Schütze: Nehmt den Hype weg, und betrachtet KI als das, was es ist: ein Werkzeug, das mit Wahrscheinlichkeiten arbeitet. Wir müssen lernen, mit Wahrscheinlichkeiten umzugehen und das transparent gegenüber Patienten, Patientinnen und KI-Anwendern wie beispielsweise medizinischem Personal darzustellen.
Marcello: Von den für die Regulierung zuständigen Instanzen würde ich mir wünschen, dass den Entwicklerinnen und Entwicklern mehr Hilfestellungen gegeben werden, zum Beispiel in Form von Entwicklertools, die schon bei der KI-Entwicklung auf Transparenz hinwirken und auch Zertifizierungsanforderungen mitdenken. So etwas gibt es bisher nicht, aber es wäre ein interessanter Bereich, mit dem Europa auch international zu einem Vorreiter werden könnte. Dafür wird es einen Markt geben.

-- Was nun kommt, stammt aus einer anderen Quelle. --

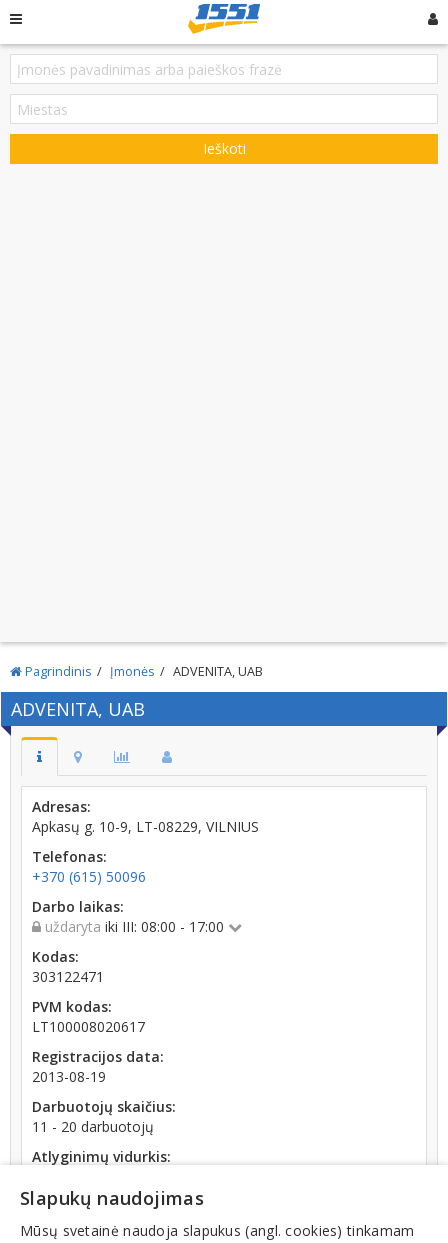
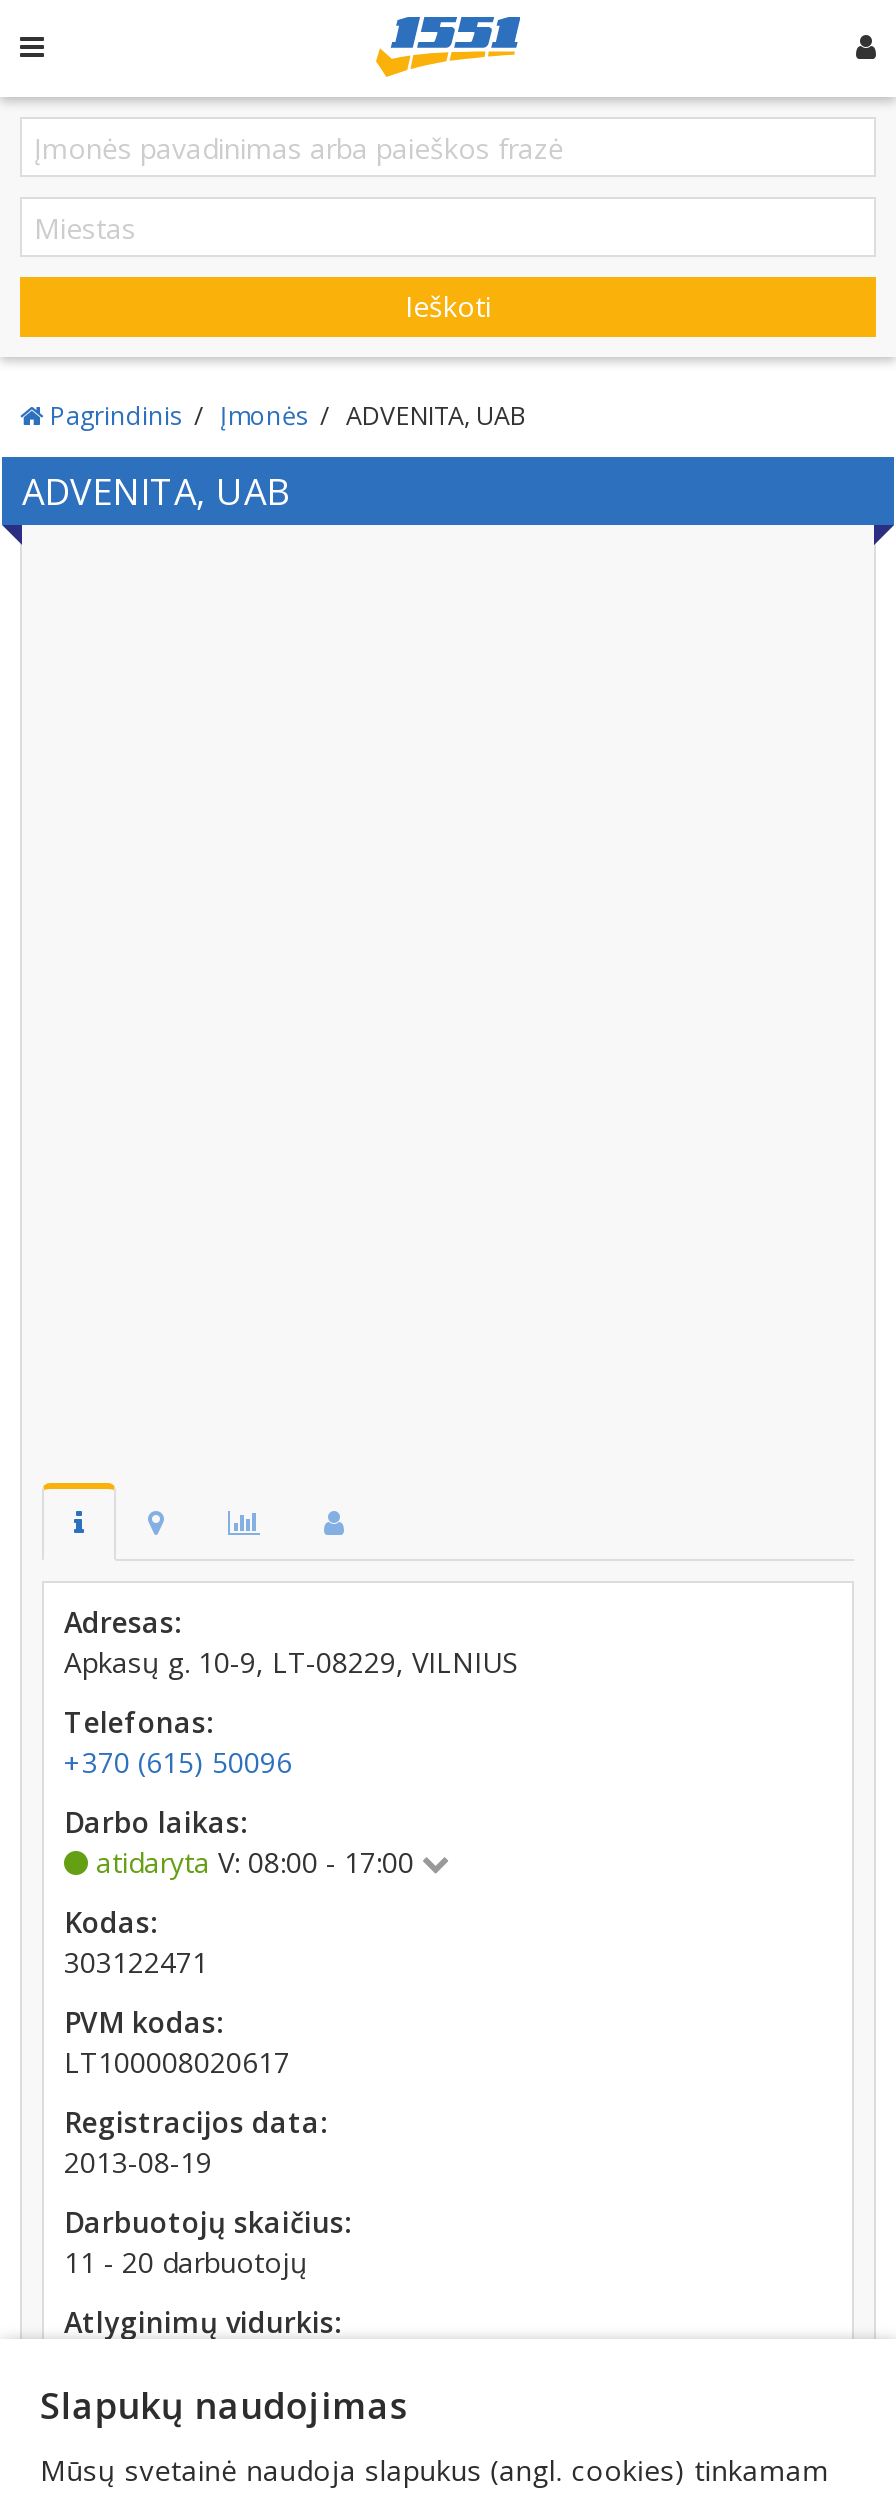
moved up: Pagrindinis | Įmonės | ADVENITA, UAB | ADVENITA, UAB

- uždaryta iki III: 08:00 - 17:00
+ atidaryta V: 08:00 - 17:00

Bachmann: Bessere Qualitätssicherung, mehr Transparenz, mehr Interoperabilität. Wir sind am Anfang eines Anfangs. Wir sehen, dass der regulatorische Rahmen für Software nicht funktioniert. Unternehmen müssen in kürzeren Entwicklungszyklen arbeiten können, ohne eine komplette Rezertifizierung machen zu müssen. Das ist ein Grund, warum es bisher vielfach noch langsam geht bei der KI. Da müssen vor allem Industrie und Forschung darauf hinwirken, das können nicht die Krankenhäuser machen.
Badra-Azar: Hersteller und Forschung müssen nicht nur die Möglichkeit bekommen, Daten zu teilen, sondern sie müssen auch Daten teilen wollen. Ich würde mir wünschen, dass Deutschland und Europa bei der KI als Innovationsstandort mit China und den USA mithalten können. „KI made in Germany“, oder „KI made in Europe“, das muss das Ziel sein.
Das Gespräch moderierte Philipp Grätzel von Grätz, Chefredakteur E-HEALTH-COM.